++++ SOURCE MATERIAL
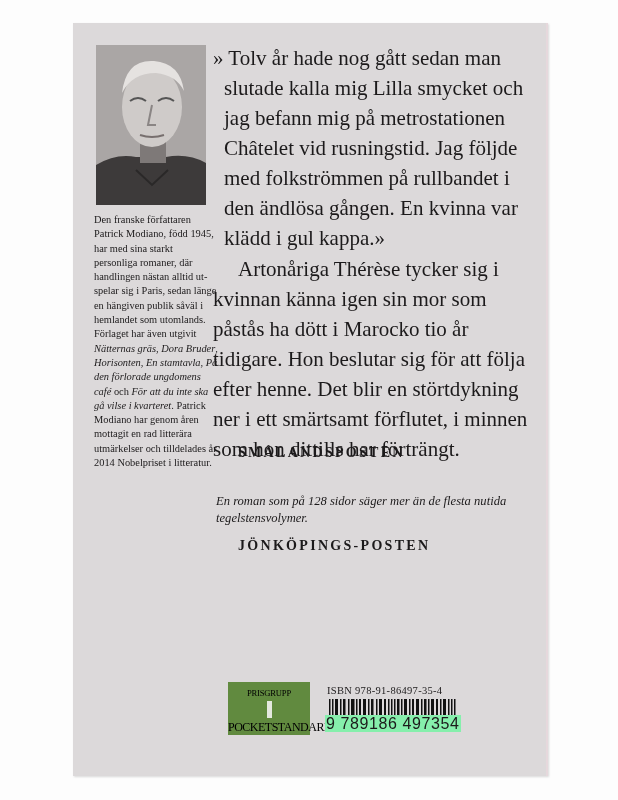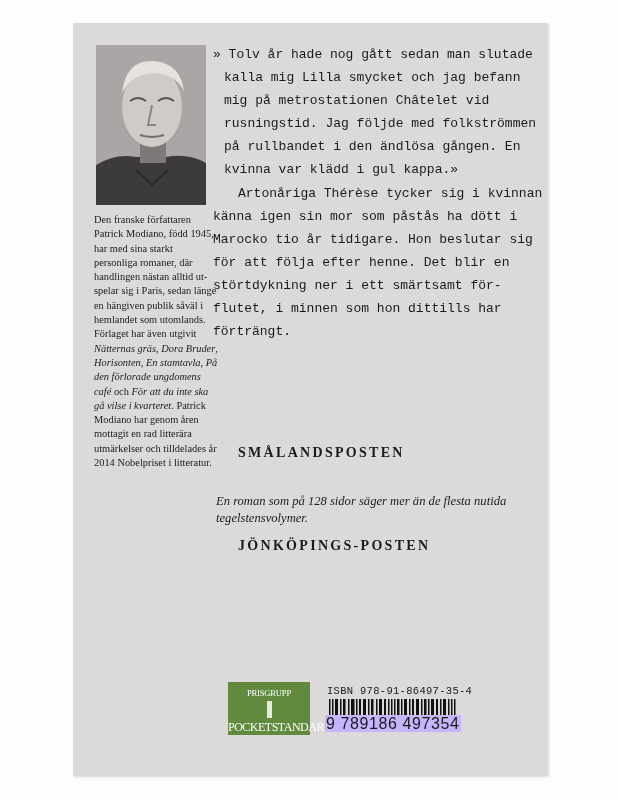--- a/index.html
+++ b/index.html
@@ -3,35 +3,35 @@
 <meta charset="utf-8">
 <style>
   html, body { margin:0; padding:0; }
   body { width:618px; height:800px; background:#fdfdfd; position:relative; overflow:hidden; font-family:"DejaVu Serif", serif; color:#1c1a1b; }
   .cover { position:absolute; left:73px; top:23px; width:475px; height:753px; background:#dcd9da; box-shadow: 1px 1px 2px rgba(0,0,0,0.15); }
   .cover::after { content:""; position:absolute; right:0; top:0; width:2px; height:100%; background:#e6d8dc; }
   .photo { position:absolute; left:23px; top:22px; width:110px; height:160px; background:#a8a5a4; overflow:hidden; }
   .photo svg { display:block; }
   .bio { position:absolute; left:21px; top:190px; width:124px; font-family:"Liberation Serif", serif; font-size:10.4px; line-height:14.3px; color:#1c1a1b; }
   .bio i { font-style:italic; }
-  .excerpt { position:absolute; left:140px; top:20px; width:330px; font-family:Liberation Mono, monospace; font-size:13px; line-height:23px; }
+  .excerpt { position:absolute; left:140px; top:20px; width:330px; font-family:Liberation Serif, serif; font-size:21px; line-height:30px; }
   .excerpt .quote { margin:0; text-indent:-11px; padding-left:11px; }
   .excerpt .summary { margin:1px 0 0 0; text-indent:25px; }
   .excerpt .translation { margin:1px 0 0 0; text-indent:25px; }
   .excerpt .translation i { font-style:italic; }
   .reviews { position:absolute; left:143px; top:410px; width:330px; font-family:"Liberation Serif", serif; font-size:12.6px; line-height:16.3px; font-style:italic; }
   .reviews .source { font-style:normal; letter-spacing:2.3px; font-size:14px; padding-left:22px; margin-top:12px;font-weight:bold; }
   .reviews .rev2 { margin-top:32px; }
-  .badge { position:absolute; left:155px; top:659px; width:82px; height:53px; background:#618a3f; color:#ffffff; font-family:"Liberation Serif", serif; text-align:center; }
+  .badge { position:absolute; left:155px; top:659px; width:82px; height:53px; background:#618a3f; color:#000000; font-family:"Liberation Serif", serif; text-align:center; }
   .badge .t1 { font-size:8.6px; margin-top:6px; letter-spacing:-0.2px; }
   .badge .bar { width:5px; height:17px; background:#e4e8df; margin:3px auto 2px; }
   .badge .t2 { font-size:12px; letter-spacing:-0.5px; }
-  .isbn { position:absolute; left:254px; top:662px; font-family:Liberation Mono, monospace; font-size:10.5px; letter-spacing:0.3px; }
+  .isbn { position:absolute; left:254px; top:662px; font-family:Liberation Serif, serif; font-size:10.5px; letter-spacing:0.3px; }
   .barcode { position:absolute; left:256px; top:676px; width:127px; height:33px; }
-  .barcode-num { position:absolute; left:252px; top:692px; font-family:"Liberation Sans", sans-serif; font-size:16px; letter-spacing:0.6px; background:#c4b5fd; padding:0 1px; line-height:17px; }
+  .barcode-num { position:absolute; left:252px; top:692px; font-family:"Liberation Sans", sans-serif; font-size:16px; letter-spacing:0.6px; background:#86efac; padding:0 1px; line-height:17px; }
 </style>
 </head>
 <body>
 
 <div class="cover">
 
   <div class="photo">
     <svg width="110" height="160" viewBox="0 0 110 160">
       <rect width="110" height="160" fill="#aaa6a5"></rect>
       <path d="M0 120 Q20 108 40 112 L70 112 Q92 108 110 118 L110 160 L0 160 Z" fill="#3d3a3a"></path>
++++++++
- [EXERCISE DIRECTIONS] Check each line of the records for the word "center", and show the lines that contain it.

- [TASK ANSWER]
-  .badge { position:absolute; left:155px; top:659px; width:82px; height:53px; background:#618a3f; color:#ffffff; font-family:"Liberation Serif", serif; text-align:center; }
+  .badge { position:absolute; left:155px; top:659px; width:82px; height:53px; background:#618a3f; color:#000000; font-family:"Liberation Serif", serif; text-align:center; }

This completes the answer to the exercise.